YOUR OBJECTIVE:
Leaving the pictures aside, repeat every line below exactly.

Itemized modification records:

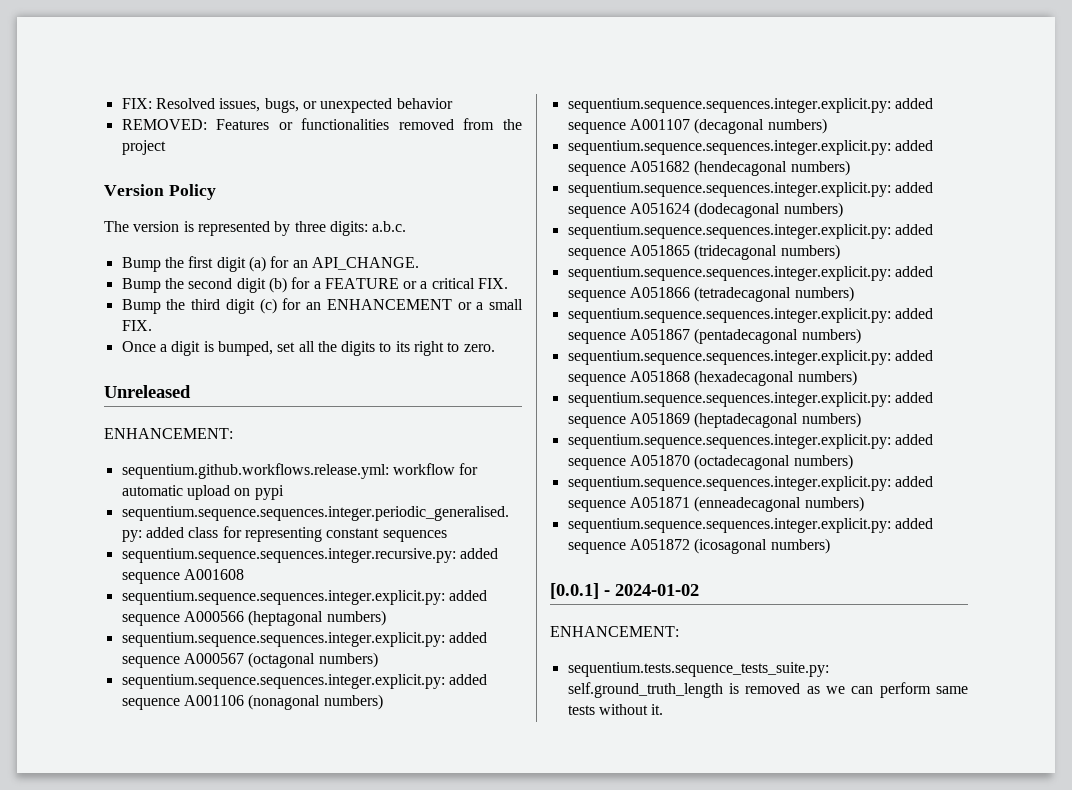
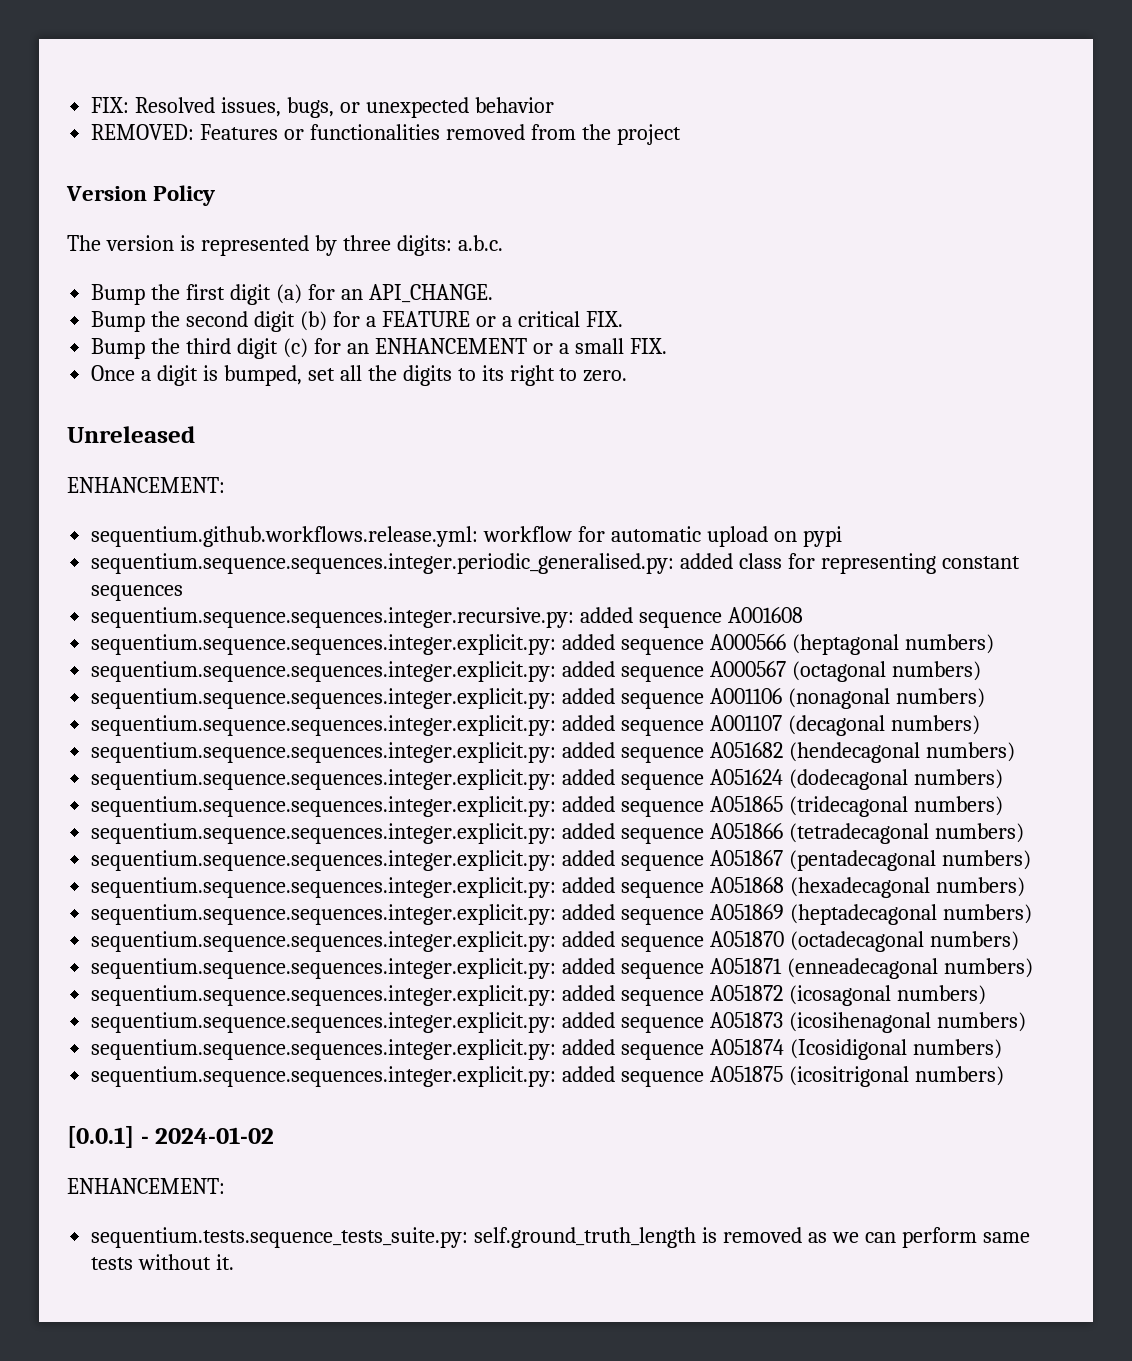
+ sequentium.sequence.sequences.integer.explicit.py: added sequence A051873 (icosihenagonal numbers)
+ sequentium.sequence.sequences.integer.explicit.py: added sequence A051874 (Icosidigonal numbers)
+ sequentium.sequence.sequences.integer.explicit.py: added sequence A051875 (icositrigonal numbers)

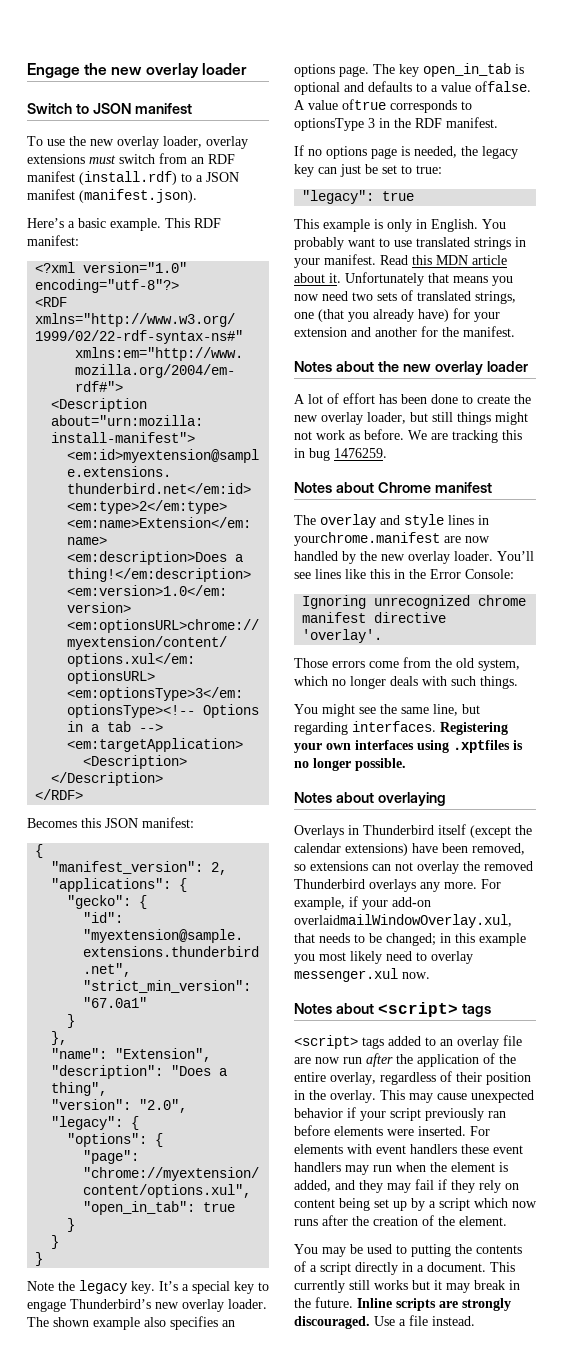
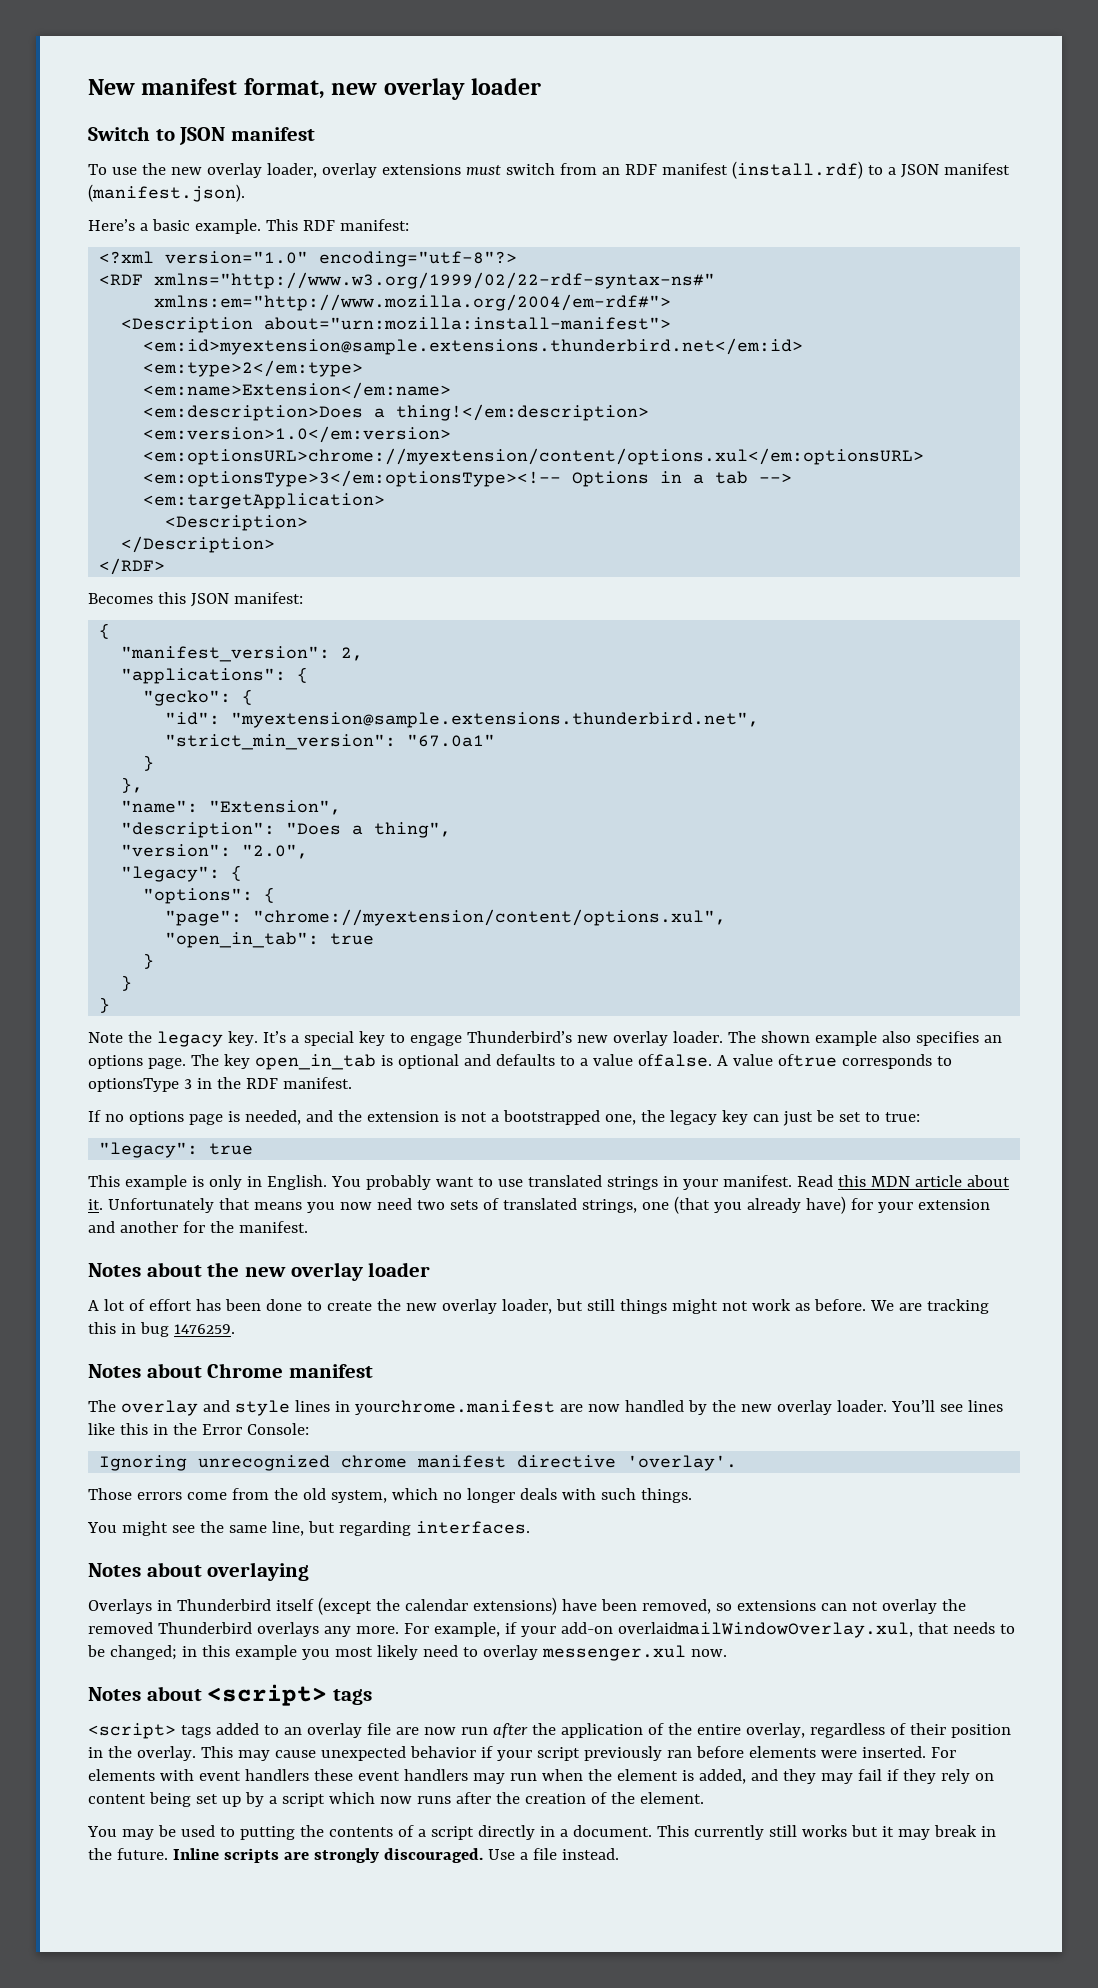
- Engage the new overlay loader
+ New manifest format, new overlay loader
- If no options page is needed, the legacy key can just be set to true:
+ If no options page is needed, and the extension is not a bootstrapped one, the legacy key can just be set to true:
- Registering your own interfaces using .xptfiles is no longer possible.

RESPONSE AREA:
+ sequentium.sequence.sequences.integer.explicit.py: added sequence A051873 (icosihenagonal numbers)
+ sequentium.sequence.sequences.integer.explicit.py: added sequence A051874 (Icosidigonal numbers)
+ sequentium.sequence.sequences.integer.explicit.py: added sequence A051875 (icositrigonal numbers)

- Engage the new overlay loader
+ New manifest format, new overlay loader
- If no options page is needed, the legacy key can just be set to true:
+ If no options page is needed, and the extension is not a bootstrapped one, the legacy key can just be set to true:
- Registering your own interfaces using .xptfiles is no longer possible.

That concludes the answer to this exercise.